Xiaoshu Pan, PhD
Leveraging Nanoparticles to Deliver Gene Therapy for Hearing Restoration
Summary
Hearing loss impacts millions worldwide, with half of these cases linked to genetic factors. Currently, there are no biological treatments available for people with deafness. Our project focuses on engineering natural extracellular vesicles (EVs) for delivering genetic medicine. EVs are tiny carriers that transport molecular “messages” in our body. We developed a scalable and effective method to mix and load drugs into EVs. We are using gold nanoparticles, which have high electrical conductivity, to enhance electrical stimulation applied to the EV membrane, making it more permeable so the genetic medicine can move into the EVs.

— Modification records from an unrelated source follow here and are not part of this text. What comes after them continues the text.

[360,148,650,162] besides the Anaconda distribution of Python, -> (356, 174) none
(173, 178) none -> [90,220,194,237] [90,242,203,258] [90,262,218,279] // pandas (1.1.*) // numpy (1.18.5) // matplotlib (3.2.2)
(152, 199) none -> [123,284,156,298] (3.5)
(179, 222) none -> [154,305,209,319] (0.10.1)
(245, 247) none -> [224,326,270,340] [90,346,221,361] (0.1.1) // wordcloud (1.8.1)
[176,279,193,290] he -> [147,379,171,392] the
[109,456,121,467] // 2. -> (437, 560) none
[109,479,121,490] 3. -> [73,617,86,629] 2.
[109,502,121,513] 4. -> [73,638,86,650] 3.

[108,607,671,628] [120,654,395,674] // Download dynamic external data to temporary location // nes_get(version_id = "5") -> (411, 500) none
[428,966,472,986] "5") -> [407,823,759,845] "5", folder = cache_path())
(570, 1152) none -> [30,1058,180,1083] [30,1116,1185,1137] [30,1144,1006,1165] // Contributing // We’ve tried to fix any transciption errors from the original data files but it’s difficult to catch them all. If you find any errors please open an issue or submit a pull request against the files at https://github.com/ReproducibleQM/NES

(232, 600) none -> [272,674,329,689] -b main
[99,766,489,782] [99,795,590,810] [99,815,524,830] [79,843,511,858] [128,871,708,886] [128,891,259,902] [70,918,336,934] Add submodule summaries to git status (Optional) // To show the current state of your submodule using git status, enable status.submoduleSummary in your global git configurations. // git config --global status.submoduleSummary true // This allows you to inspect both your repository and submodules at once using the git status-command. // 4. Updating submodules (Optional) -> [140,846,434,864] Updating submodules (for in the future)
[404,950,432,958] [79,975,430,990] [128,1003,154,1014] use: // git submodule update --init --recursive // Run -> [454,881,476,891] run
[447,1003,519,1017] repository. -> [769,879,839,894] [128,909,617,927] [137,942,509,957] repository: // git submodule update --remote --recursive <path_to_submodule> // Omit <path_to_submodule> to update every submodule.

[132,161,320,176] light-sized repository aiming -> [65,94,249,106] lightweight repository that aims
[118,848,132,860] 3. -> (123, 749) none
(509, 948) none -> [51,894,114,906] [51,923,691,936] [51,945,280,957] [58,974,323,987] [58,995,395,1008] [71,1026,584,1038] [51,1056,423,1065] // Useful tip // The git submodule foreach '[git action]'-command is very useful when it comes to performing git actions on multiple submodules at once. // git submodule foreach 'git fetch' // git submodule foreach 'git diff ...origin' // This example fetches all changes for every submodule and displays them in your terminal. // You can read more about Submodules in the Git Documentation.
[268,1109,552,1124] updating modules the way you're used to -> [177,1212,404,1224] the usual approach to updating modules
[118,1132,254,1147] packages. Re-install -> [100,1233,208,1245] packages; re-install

To track these drug-loaded vesicles, we are creating a molecular barcoding and reporting system. This system helps us sort and enrich EVs with the desired drugs and confirm that EVs have delivered their cargo to the correct destinations. These therapeutic EVs hold great promise for improving the effectiveness and safety of delivering genetic medicine to treat genetic hearing loss, and we hope to pave the way for their use in clinical settings.
Watch a Q&A with Xiaoshu
I am truly grateful for the support of PhRMA Foundation to advance our technology for developing advanced gene therapy. It's a recognition of the potential impact my work can have on gene delivery. I am excited about the possibilities it brings for my future endeavors in advancing gene therapy.